Certain proteins within the mitochondria have a crucial role in regulating the mitochondrial damage that results from MIRI. Among them, TSPO is important in maintaining normal mitochondrial function. The knockdown of TSPO leads to increased mitochondrial fragmentation, increased glucose uptake and lactate conversion, decreased oxidative phosphorylation, and increased glycolysis [46]. Additionally, TSPO has a significant association with the generation of ROS and the reinstatement of mitochondrial membrane potential [47]. 40-Chlorodiazepine (a ligand of TSPO) reduces mitochondrial sterol and oxysterol concentrations and improves mitochondrial function during MIRI in a rat model of high cholesterol [48]. Coordinated control of fatty acid uptake, beta-oxidation, and mitochondrial oxidative phosphorylation is essential for normal cardiac activity [49], and ACBP, a traditional receptor for TSPO, plays an essential role in mitochondrial energy metabolism. LCACoAs could be directly donated by ACBP to carnitine palmitoyl transferase I (CPTI), thereby enhancing mitochondrial β-oxidation [50]. However, the effect of ACBP action on TSPO on mitochondrial function still needs further elucidation [51]. Notably, when the autophagy-dependent paracrine pathway of ACBP is inhibited, it increases its intracellular content, closely related to mTOR [8, 44]. Similarly, we found that ZXGD could exert mitochondrial protection by inhibition of autophagy, which promotes ACBP aggregation in tissues and activates the ACBP-TSPO signaling. The enhancement of the ACBP-TSPO signaling may play an essential role in the maintenance of mitochondrial function in the myocardium during MIRI. This provides new evidence for the protective effect of the ACBP-TSPO signaling axis on mitochondrial function.
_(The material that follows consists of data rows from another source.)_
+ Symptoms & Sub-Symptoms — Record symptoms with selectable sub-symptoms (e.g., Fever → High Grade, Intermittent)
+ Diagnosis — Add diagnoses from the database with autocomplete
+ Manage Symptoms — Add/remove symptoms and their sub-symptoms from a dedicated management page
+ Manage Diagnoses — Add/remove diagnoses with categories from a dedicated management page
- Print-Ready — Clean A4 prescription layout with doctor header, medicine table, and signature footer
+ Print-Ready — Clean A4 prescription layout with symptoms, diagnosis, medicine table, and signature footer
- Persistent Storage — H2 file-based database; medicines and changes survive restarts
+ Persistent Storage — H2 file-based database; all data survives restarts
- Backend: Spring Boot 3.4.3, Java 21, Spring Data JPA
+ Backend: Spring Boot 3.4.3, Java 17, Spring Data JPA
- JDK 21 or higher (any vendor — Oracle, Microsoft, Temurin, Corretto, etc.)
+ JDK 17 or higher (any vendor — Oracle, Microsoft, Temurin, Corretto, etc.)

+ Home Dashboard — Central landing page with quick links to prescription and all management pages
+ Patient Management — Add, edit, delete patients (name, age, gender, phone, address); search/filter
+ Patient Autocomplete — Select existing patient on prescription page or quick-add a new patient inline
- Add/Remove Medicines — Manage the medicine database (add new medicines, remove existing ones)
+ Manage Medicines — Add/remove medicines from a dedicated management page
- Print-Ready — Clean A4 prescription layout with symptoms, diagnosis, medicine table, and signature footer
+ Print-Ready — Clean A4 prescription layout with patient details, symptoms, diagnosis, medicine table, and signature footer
In the present study, we found that ZXGD could activate the autophagy-ACBP-TSPO axis to improve myocardial mitochondrial function in mice with MIRI, partly through activating the AKT1-mTOR pathway. This finding not only reveals the relationship between autophagy and mitochondrial function during MIRI but also provides new evidence of ZXGD in the therapy of cardiovascular diseases.